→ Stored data
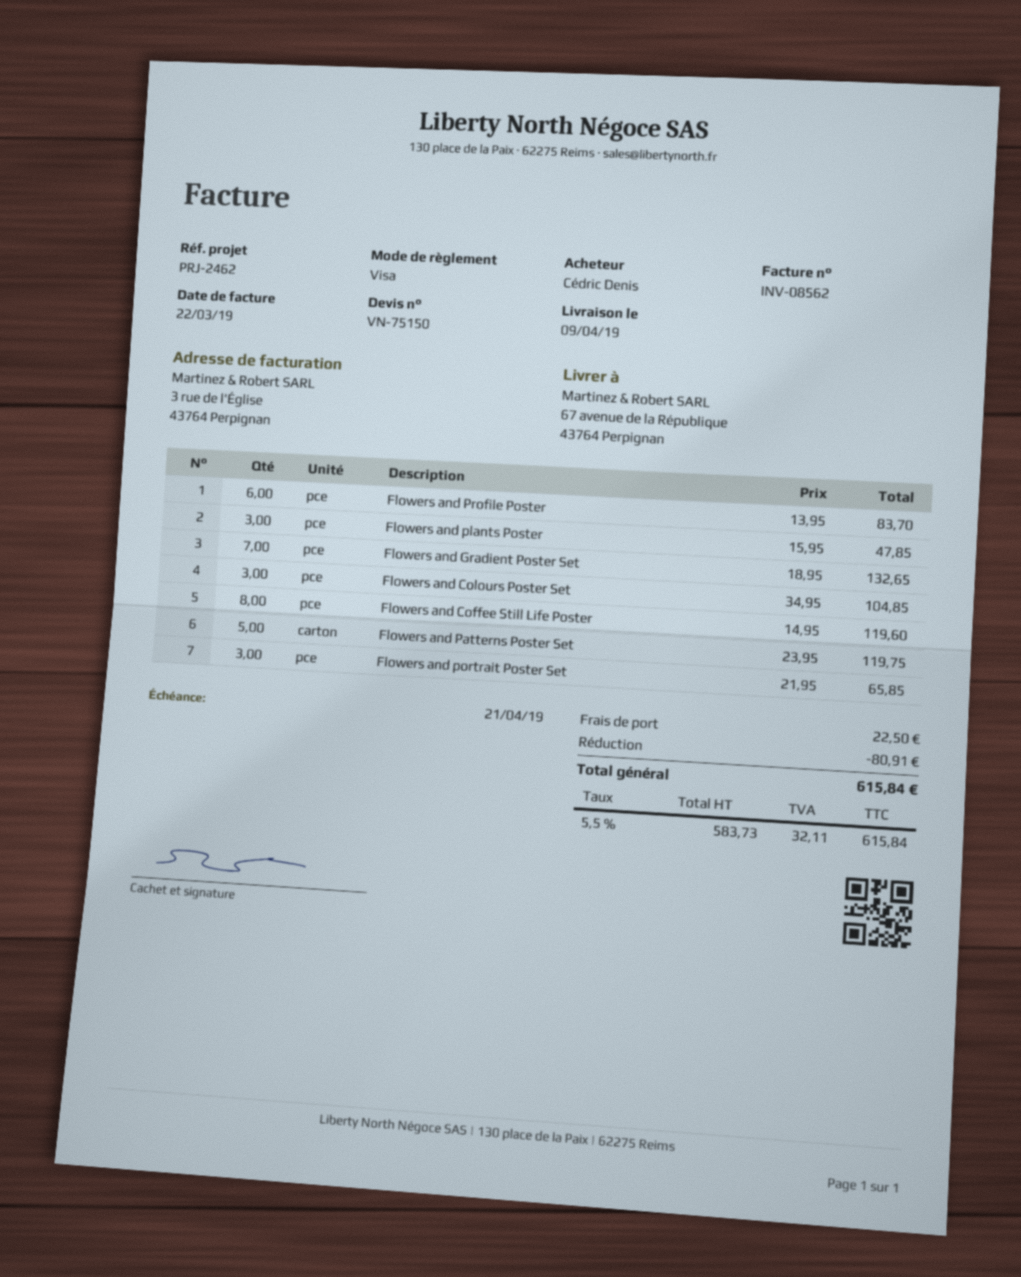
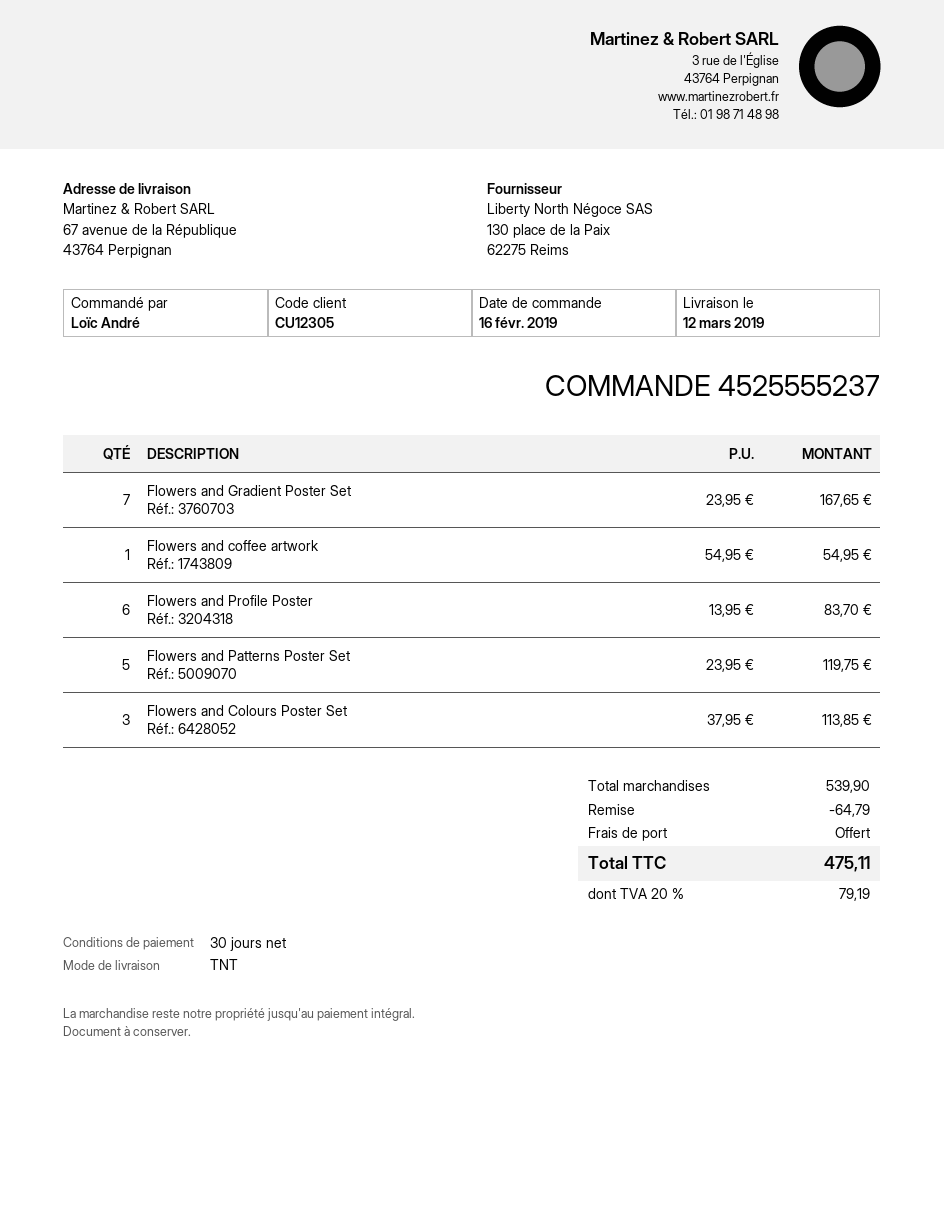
delivery date: 2019-04-09 -> 2019-03-12
ordered by: Cédric Denis -> Loïc André
Flowers and plants Poster: 3 x 15.95 = 47.85 -> none
Flowers and Gradient Poster Set: 7 x 18.95 = 132.65 -> 7 x 23.95 = 167.65
Flowers and Colours Poster Set: 3 x 34.95 = 104.85 -> 3 x 37.95 = 113.85
Flowers and Coffee Still Life Poster: 8 x 14.95 = 119.60 -> none
Flowers and portrait Poster Set: 3 x 21.95 = 65.85 -> none
Flowers and coffee artwork: none -> 1 x 54.95 = 54.95
discount: 80.91 -> 64.79
shipping: 22.50 -> 0.00
tax: 5.5% = 32.11 -> 20% = 79.19
total: 615.84 -> 475.11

→ Your task
Include both ends. Return the line holding "shipping: 22.50 -> 0.00" and all lines after it in the records above, exactly as written.

→ Task answer
shipping: 22.50 -> 0.00
tax: 5.5% = 32.11 -> 20% = 79.19
total: 615.84 -> 475.11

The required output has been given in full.